Goal of the exercise ▸
Write out exactly the lines below that run from the one containing "Pierścienie centrujące 4szt 70.1" through the one containing "delivery date: 2017-05-06 -> 2017-05-09", both included, with no other lines.

The data ▸
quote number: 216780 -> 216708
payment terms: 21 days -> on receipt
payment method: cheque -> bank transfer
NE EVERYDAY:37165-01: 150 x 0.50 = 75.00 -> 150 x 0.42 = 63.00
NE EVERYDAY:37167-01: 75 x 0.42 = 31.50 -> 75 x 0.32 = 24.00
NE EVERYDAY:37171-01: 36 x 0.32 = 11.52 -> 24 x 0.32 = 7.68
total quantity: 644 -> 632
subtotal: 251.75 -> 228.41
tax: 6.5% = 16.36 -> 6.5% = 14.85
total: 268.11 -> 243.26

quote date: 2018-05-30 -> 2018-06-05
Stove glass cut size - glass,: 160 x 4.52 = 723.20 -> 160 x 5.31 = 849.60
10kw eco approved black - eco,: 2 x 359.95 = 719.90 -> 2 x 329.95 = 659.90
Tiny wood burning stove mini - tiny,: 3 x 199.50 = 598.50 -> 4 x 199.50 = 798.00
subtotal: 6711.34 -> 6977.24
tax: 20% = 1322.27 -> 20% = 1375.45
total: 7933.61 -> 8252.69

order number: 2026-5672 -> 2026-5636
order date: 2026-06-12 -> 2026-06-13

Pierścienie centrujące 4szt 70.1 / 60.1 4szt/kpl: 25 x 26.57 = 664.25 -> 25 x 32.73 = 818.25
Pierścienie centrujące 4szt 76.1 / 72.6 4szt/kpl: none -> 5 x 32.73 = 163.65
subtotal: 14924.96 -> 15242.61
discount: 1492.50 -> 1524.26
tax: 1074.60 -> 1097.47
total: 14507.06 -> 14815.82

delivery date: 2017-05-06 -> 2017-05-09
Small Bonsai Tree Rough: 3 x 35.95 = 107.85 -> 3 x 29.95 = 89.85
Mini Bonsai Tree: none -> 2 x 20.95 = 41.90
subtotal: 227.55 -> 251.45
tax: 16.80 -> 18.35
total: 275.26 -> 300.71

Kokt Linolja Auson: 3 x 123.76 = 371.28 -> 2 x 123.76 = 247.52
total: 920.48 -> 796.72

Your solution ▸
Pierścienie centrujące 4szt 70.1 / 60.1 4szt/kpl: 25 x 26.57 = 664.25 -> 25 x 32.73 = 818.25
Pierścienie centrujące 4szt 76.1 / 72.6 4szt/kpl: none -> 5 x 32.73 = 163.65
subtotal: 14924.96 -> 15242.61
discount: 1492.50 -> 1524.26
tax: 1074.60 -> 1097.47
total: 14507.06 -> 14815.82

delivery date: 2017-05-06 -> 2017-05-09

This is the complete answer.